Stop me if you’ve heard this one before.

  1. Customer licenses software from software supplier
  2. Customer doesn’t understand licensing restrictions
  3. Customer deploys licenses like they’re going out of style
  4. Supplier conducts compliance audit
  5. Supplier asks for bags full of money to look the other way

Sadly, I don’t have enough fingers and toes to count the number of times I’ve seen this scenario play out.

A few years ago I was asked by a client to help them negotiate a settlement with one of their software suppliers after they were found to be severely out of compliance.

To make matters worse, the CEO of the software company and the CTO of the client organization had been trading barbs and strained an already fragile business relationship.

With millions of dollars on the table and a potential lawsuit looming, the CTO insisted on participating in the negotiations. My first conversation with him went something like this:

Me : “Let’s talk about how we’re going to deal with these guys.”

CTO: ” Listen Mohammed, these guys are a bunch of crooks and I’m going to make sure they know it. When we meet with them, I want you to look them in the eyes and tell them that we’re ready to fight them in court if needed.”

Me: “No. Let’s talk about how I’m going to deal with these guys.”

HOW TO NAVIGATE A TWO TABLE NEGOTIATION

When we think of negotiations, particularly contentious ones like this, we imagine the two sides sitting across from each other at a long table in a board room pointing fingers.

But in practice, the various stakeholders in a negotiation will almost never square off against each other all at the same time.

Usually, the playing field looks something like this:

  • The Front Table – This is where the negotiators from both sides sit and hammer out the terms and conditions of a deal. These individuals are tasked with the responsibility of achieving the best possible outcome for their respective side.
  • The Back Tables – These are the back shadows of the negotiation. It’s from here, hidden from their counterparts, that the lawyers and decision makers provide direction and approval to their respective negotiators.

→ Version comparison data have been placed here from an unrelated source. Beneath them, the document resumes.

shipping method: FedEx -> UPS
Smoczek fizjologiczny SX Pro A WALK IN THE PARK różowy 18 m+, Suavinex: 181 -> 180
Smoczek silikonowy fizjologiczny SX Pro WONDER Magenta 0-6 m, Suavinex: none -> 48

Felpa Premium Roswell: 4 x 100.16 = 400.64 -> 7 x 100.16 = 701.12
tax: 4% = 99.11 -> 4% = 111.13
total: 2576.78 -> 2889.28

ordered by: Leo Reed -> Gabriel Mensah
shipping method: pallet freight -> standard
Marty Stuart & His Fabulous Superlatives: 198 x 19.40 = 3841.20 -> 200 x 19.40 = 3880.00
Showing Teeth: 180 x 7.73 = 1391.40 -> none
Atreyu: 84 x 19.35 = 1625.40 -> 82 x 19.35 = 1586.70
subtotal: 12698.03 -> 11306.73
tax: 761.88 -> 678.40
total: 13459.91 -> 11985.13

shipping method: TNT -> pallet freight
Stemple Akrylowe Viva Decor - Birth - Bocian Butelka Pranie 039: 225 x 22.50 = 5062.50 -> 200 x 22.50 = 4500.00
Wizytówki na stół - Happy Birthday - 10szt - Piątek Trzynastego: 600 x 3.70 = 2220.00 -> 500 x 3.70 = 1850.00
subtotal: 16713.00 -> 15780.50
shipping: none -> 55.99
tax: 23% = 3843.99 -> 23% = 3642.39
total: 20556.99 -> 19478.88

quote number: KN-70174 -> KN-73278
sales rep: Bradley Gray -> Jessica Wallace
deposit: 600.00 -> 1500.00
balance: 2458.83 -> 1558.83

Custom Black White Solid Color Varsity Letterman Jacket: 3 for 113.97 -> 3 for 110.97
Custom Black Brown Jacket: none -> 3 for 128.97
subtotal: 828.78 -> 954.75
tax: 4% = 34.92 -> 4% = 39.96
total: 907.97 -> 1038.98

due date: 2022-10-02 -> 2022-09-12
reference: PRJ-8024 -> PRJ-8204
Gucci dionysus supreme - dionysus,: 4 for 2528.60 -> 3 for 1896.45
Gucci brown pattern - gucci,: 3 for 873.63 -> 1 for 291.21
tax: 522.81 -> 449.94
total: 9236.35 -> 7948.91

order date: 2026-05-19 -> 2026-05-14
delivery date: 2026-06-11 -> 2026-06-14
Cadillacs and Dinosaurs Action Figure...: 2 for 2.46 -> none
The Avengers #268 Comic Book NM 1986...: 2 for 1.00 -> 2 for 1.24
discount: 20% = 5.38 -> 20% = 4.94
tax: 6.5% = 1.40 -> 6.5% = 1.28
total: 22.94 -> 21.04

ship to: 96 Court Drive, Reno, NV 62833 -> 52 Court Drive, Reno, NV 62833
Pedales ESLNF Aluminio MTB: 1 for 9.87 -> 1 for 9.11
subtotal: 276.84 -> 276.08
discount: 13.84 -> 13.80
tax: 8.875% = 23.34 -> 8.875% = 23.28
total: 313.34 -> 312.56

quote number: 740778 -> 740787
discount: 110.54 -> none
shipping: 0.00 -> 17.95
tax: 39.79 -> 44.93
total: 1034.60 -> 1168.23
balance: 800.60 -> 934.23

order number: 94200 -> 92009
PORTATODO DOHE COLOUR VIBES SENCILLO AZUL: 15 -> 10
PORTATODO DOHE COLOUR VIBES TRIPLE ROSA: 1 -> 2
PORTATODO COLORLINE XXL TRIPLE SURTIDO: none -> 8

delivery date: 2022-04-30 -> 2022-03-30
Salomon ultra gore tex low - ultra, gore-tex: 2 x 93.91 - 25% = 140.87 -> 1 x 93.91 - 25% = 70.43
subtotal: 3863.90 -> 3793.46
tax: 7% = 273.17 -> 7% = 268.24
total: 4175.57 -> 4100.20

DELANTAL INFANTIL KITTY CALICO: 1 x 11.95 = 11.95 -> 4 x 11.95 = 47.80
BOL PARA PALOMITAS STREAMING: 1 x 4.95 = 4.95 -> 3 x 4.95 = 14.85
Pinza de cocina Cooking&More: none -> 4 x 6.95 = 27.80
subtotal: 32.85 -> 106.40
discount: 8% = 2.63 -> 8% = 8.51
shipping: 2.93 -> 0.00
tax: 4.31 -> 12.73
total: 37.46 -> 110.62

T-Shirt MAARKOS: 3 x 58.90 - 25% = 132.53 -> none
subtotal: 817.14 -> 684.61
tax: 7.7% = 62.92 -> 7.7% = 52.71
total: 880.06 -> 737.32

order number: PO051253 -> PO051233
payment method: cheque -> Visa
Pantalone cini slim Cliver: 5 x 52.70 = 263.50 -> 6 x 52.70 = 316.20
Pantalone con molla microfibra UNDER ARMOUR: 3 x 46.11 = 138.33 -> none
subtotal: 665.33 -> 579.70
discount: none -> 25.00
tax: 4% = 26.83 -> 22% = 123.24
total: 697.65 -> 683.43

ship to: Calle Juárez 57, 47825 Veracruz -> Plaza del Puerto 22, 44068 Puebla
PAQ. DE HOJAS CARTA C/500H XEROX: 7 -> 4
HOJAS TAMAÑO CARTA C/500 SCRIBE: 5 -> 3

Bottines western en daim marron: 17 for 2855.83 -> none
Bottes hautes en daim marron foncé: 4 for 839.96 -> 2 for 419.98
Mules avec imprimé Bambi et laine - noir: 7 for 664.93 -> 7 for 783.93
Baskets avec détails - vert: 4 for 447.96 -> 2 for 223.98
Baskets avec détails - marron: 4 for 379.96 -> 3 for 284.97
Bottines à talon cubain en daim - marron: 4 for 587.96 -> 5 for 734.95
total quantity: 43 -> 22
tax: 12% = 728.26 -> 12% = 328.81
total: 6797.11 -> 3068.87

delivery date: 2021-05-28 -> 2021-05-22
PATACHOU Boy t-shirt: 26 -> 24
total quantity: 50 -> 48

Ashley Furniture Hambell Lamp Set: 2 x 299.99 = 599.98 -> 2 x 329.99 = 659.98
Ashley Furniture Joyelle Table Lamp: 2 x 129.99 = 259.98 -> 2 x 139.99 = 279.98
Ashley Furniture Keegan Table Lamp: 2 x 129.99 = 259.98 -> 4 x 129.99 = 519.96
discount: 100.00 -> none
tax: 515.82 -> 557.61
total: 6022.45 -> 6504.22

My client’s CTO wanted to sit at the front table and beat up the supplier, and there are times in a negotiation when I’ll bring a decision maker out of the shadows to do just that.

But only when it makes strategic sense, and almost never in the beginning of a negotiation.

MOST SUPPLIERS WON’T BRING THEIR DECISION MAKERS INTO A NEGOTIATION.

Suppliers will often say they need to go back and get approval for something that’s not part of their “standard” terms, which means they don’t have to commit to anything in the initial discussions.

They can do this because their decision makers almost never participate in the negotiations.

Unfortunately, clients often make the mistake of having their decision makers sit at the negotiating table and get caught having to make a decision on the spot because there’s no one to go back to for approvals.

BRING YOUR ADVERSARY TO YOUR SIDE OF THE TABLE.

Negotiations can be contentious, but the negotiators don’t have to be.

In the case of my client’s software compliancy issue, I spent some time trying to understand what was at stake for my counterpart (a software sales executive) in the negotiations.

I soon figured out that the sales executive wouldn’t benefit from a compliance payment but new revenue would be reflected in her commissions, and the decision maker (her CEO) sitting at the back table didn’t really want to lose this client.

Armed with that knowledge, I collaborated with her to create a proposal whereby my client would buy a few additional licenses to account for the over-deployment and also purchase some net new licenses for upcoming projects.

In return, the supplier would waive the compliance penalty and provide free professional services to help the client re-architect their environment in order to reduce the size of their current deployment.

THE KEY TO A SUCCESSFUL NEGOTIATION IS UNDERSTANDING WHAT EVERYONE WANTS.

There’s a lot that can be said about the tactics of good negotiators.

But ultimately, those tactics are only useful to the extent that negotiators understand what all parties actually want — the front table and the back tables.